Há bastante tempo sabemos que os processos de automação podem impactar nossa saúde mental.
Frente a processos automáticos, cujo ritmo e produto independem da nossa ação, vontade e determinação, podemos nos alienar.
Em situações extremas, onde o sujeito se submete ao ritmo da máquina e ou do processo, sofremos as conseqüências desta inversão e adoecemos.
Há pouco tempo, estávamos chocados com a queda do avião da Air France, uma das aeronaves mais sofisticadas e com maior grau de automação da nossa história da aviação, mas ainda um acidente sem explicação de suas causas.
De um modo geral, podemos supor que os esforços da ciência e da tecnologia estão voltados para nos trazer mais prazer, menos esforço físico e maior longevidade.
Ocorre, porém, que há um abismo entre as capacidades e habilidades de quem as produz e a compreensão de quem as opera. A operação simplificada, isto é, sem entendimento dos mecanismos que a envolve, produz alienação, doenças e erros.
Quem, entre os que dirigem um carro com transmissão e piloto automáticos, já não se apercebeu “longe”, em divagações ou diálogos internos?
Quem, numa ação automatizada, instalada por força da aprendizagem e do hábito, não foi surpreendido pelo inesperado a exigir uma resposta não automática, que implica em elaboração cognitiva mais acurada?
O fato é que estamos cercados de aparelhos e ferramentas que nos auxiliam e confortam, no entanto sobre os quais não temos nenhum entendimento, vivendo um processo de simplificação que pode nos levar a desapropriação de nós, invertendo-se a relação Sujeito-Objeto. Assim quando um objeto define a ação do sujeito, seu ritmo de operação e o produto da ação de ambos, não há muitas alternativas de saúde mental e nos “anestesiamos”.
Já não nos surpreendemos com a nossa falta de autonomia, aliás, os prazeres fáceis nos seduzem e fugimos dos confrontos de opinião, das decisões impopulares e das responsabilidades da cidadania.
Por isto o intolerável passa a ser aceito e os escândalos corporativos e políticos se sucedem sem que nenhuma reação coloque em risco o curso dos acontecimentos e modifiquem o “status quo”.
Numa república onde os poderes constituídos são constantemente ingerenciados pelo poder executivo, temos uma ditadura.

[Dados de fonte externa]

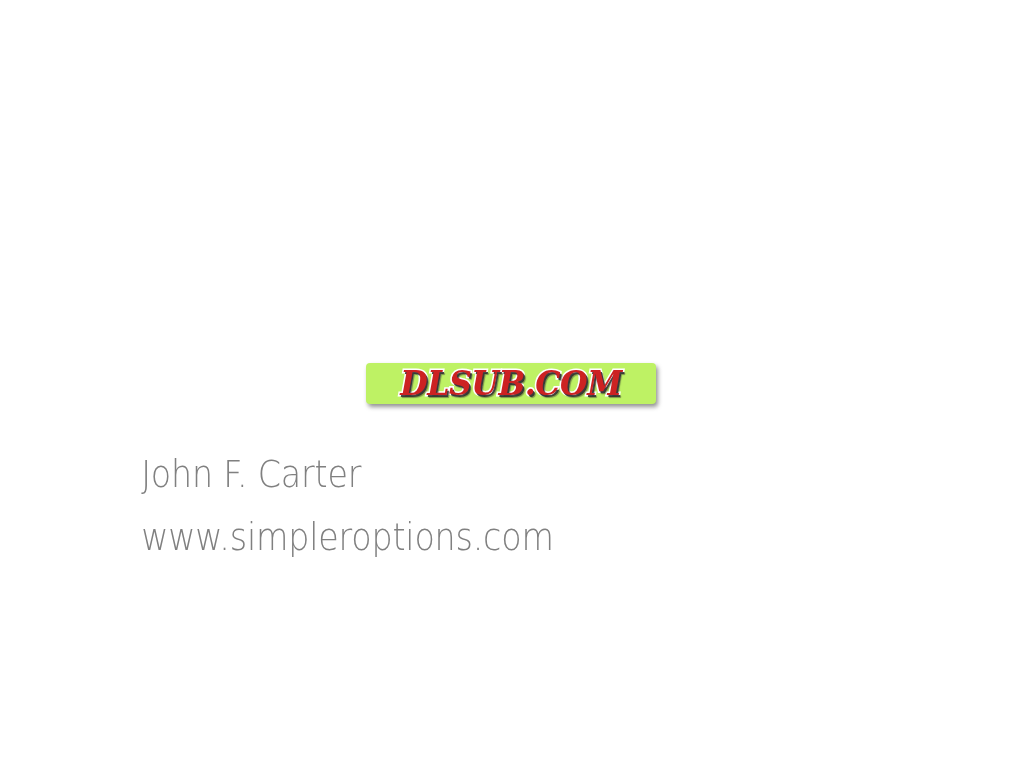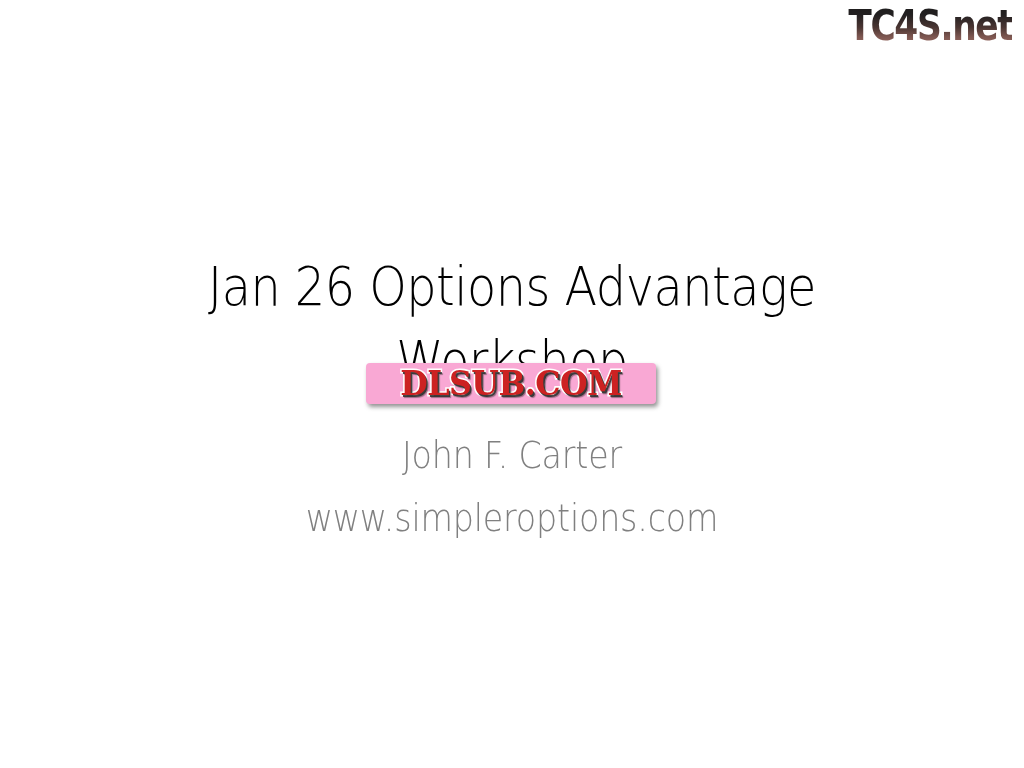--- a/index.html
+++ b/index.html
@@ -43,23 +43,22 @@
     color: #000000;
     white-space: nowrap;
     transform: scaleX(0.885);
     transform-origin: center center;
   }
 
   
   #subtitle-block {
     position: absolute;
     left: 100px;
-    top: 424px;
+    top: 443px;
     width: 824px;
-    text-align: center;
   }
   #subtitle-block .subtitle-line {
     display: block;
     font-family: "DejaVu Sans", "Liberation Sans", sans-serif;
     font-weight: 300;
     font-size: 37px;
     line-height: 63px;
     letter-spacing: -0.2px;
     color: #808080;
     white-space: nowrap;
@@ -97,23 +96,24 @@
     -webkit-text-fill-color: transparent;
   }
 
   
   #dlsub-watermark {
     position: absolute;
     left: 366px;
     top: 363px;
     width: 290px;
     height: 41px;
-    background: #f9a8d4;
+    background: #bef264;
     border-radius: 4px;
     box-shadow: 2px 3px 4px rgba(60,60,60,0.55);
+    font-style: italic;
   }
   #dlsub-watermark .dlsub-text {
     position: absolute;
     left: 0; top: 0;
     width: 290px;
     height: 41px;
     line-height: 41px;
     text-align: center;
     font-family: "DejaVu Serif", "Liberation Serif", serif;
     font-weight: 700;
@@ -153,32 +153,25 @@
     text-shadow:
         1.5px 1.5px 0 rgba(110,110,110,0.75),
         2.5px 2.5px 2px rgba(120,120,120,0.45);
   }
 </style>
 </head>
 <body>
 
 <div id="slide">
 
-  <div id="title-block">
-    <span class="title-line">Jan 26 Options Advantage</span>
-    <span class="title-line">Workshop</span>
-  </div>
 
   <div id="subtitle-block">
     <span class="subtitle-line">John F. Carter</span>
     <span class="subtitle-line">www.simpleroptions.com</span>
   </div>
 
-  <div id="tc4s-watermark">
-    <span class="tc4s-text">TC4S.net</span>
-  </div>
 
   <div id="dlsub-watermark">
     <span class="dlsub-text">DLSUB.COM</span>
   </div>
 
 
 </div>
 
 </body></html>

Numa sociedade, na qual o poder público define quem sobreviverá e quem morrerá numa pandemia, como a da gripe A H1N1, temos uma ditadura e mais uma vez, não temos autonomia e liberdade de escolha.
Diante de tudo isto, exemplos de mestria e capacidade de julgamento se distanciam muito rapidamente de nós, não nos atemos à enorme diferença que uma pessoa preparada, responsável e autônoma pode fazer no mundo e em nossas vidas particulares.
Refiro-me ao herói do Rio Hudson.
O piloto Chesley Sullenberger, que fez um pouso de emergência com um avião da US Airways no rio Hudson, em Nova York, no dia 15 de Janeiro deste ano.
O Airbus A-320 pousou na água, após sofrer avarias nos motores. O avião decolou do aeroporto de La Guardia com destino a Charlotte, na Carolina do Norte. Os 155 ocupantes do avião sobreviveram.
Um milagre?
Vejam os depoimentos do piloto e de sua esposa:
“As circunstâncias determinaram que aquela tripulação experiente estava marcada para voar naquele vôo em particular, naquele dia em particular”, disse o piloto. “Mas sei que falo por toda a tripulação quando digo que estávamos simplesmente fazendo o trabalho para o qual fomos treinados.”
A mulher de Sullenberger, Lorrie, disse que sempre soube que o marido “era um piloto exemplar”. “Eu sabia qual seria o resultado naquele dia porque eu conheço meu marido.”
Donas de si, preparadas e maduras as pessoas podem fazer escolhas livres e dirigir os rumos de suas vidas para a realização de seus propósitos.
Não há atalho, nem caminho fácil para e excelência ou realização pessoal. Existe esforço dedicado para a habilitação, foco da atenção, concentração e ação coordenada, consistentes com os objetivos.
Há que se dispensar enorme esforço pessoal para termos excelência, liberdade, autonomia e saúde mental.